-- What is being asked --
Return each line of the listing in which the word "Regulation" appears.

-------- Information provided --------

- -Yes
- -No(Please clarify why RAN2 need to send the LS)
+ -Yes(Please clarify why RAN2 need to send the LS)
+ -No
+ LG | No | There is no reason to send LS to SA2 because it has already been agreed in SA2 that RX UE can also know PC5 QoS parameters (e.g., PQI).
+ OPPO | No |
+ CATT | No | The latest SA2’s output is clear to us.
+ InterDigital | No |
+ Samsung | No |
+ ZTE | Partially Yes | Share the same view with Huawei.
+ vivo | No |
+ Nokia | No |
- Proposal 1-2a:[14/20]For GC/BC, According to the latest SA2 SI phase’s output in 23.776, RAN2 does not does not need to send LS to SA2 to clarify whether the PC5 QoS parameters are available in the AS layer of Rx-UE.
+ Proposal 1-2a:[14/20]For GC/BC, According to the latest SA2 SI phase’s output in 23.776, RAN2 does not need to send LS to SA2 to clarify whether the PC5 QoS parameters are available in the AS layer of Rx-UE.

--------
-------- Information provided --------

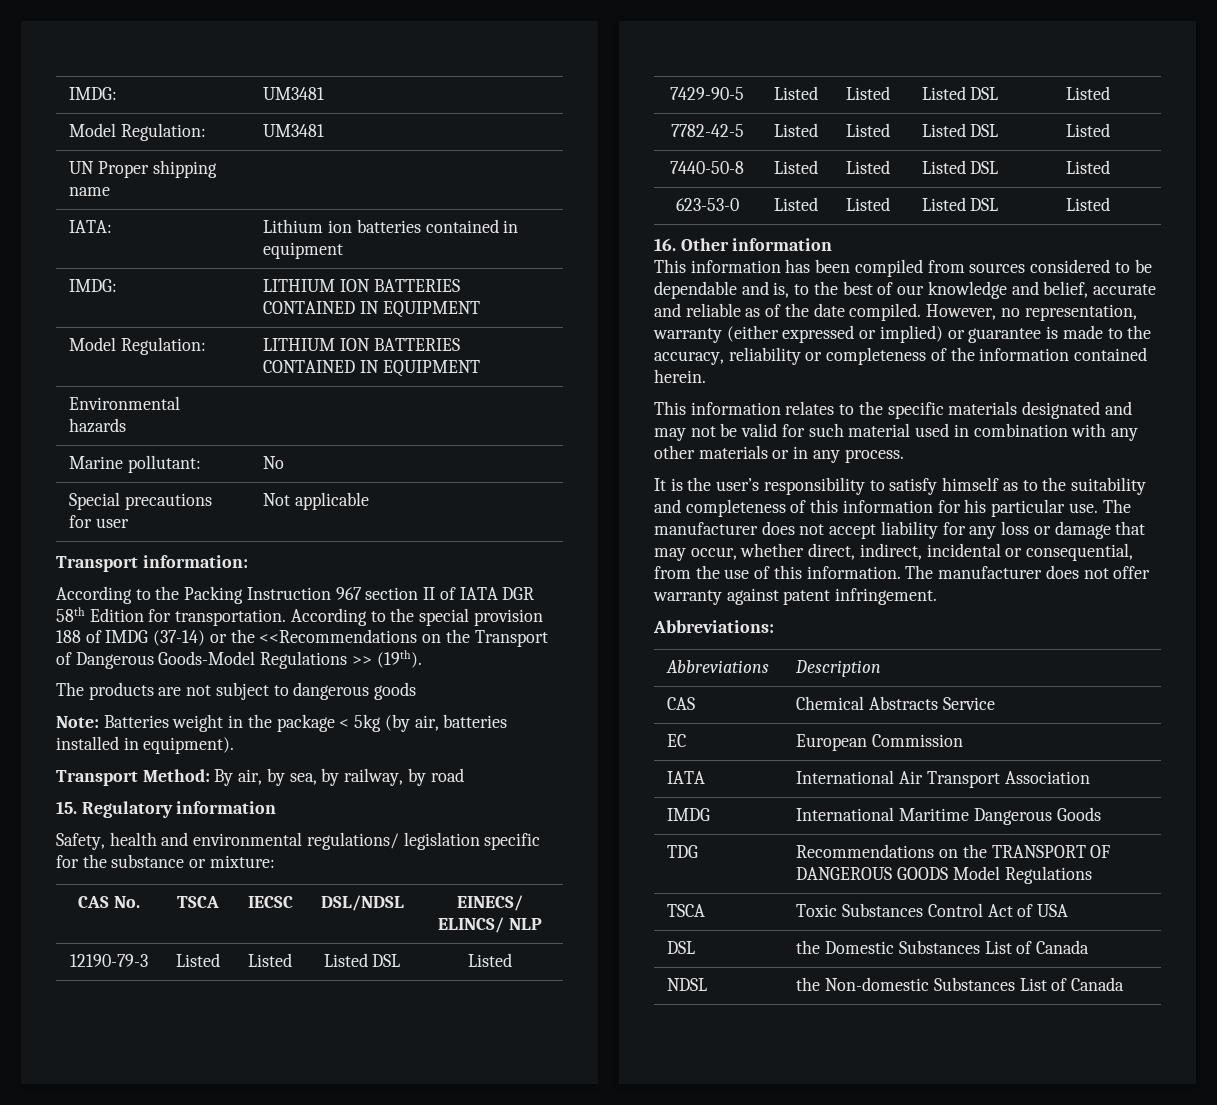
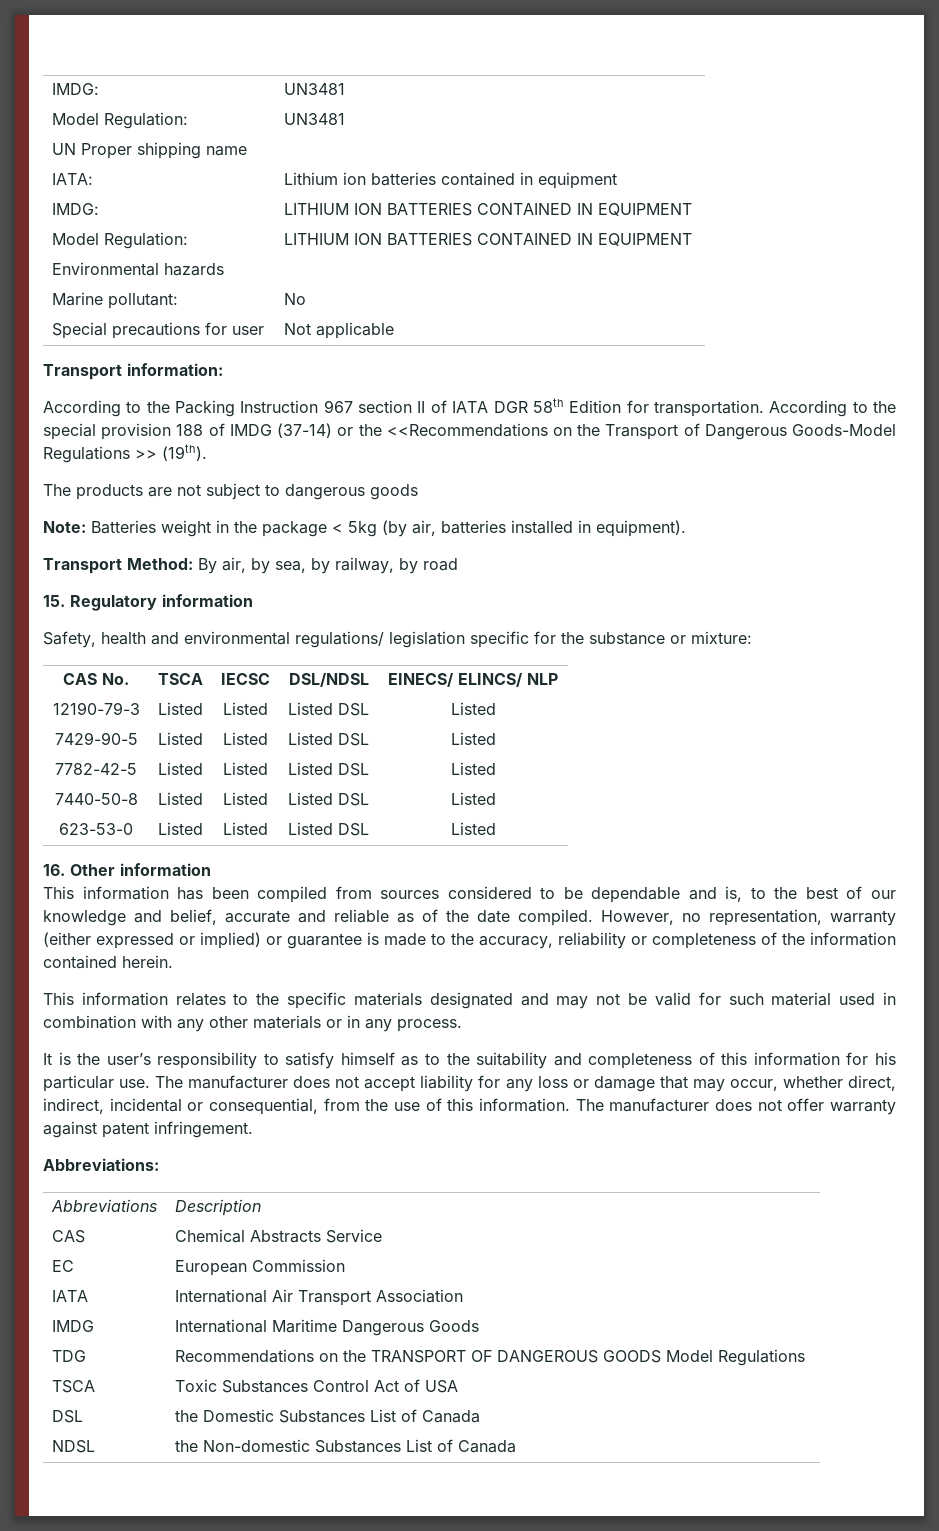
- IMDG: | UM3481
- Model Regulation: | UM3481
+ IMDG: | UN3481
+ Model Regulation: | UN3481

--------

-- Final answer --
- Model Regulation: | UM3481
+ Model Regulation: | UN3481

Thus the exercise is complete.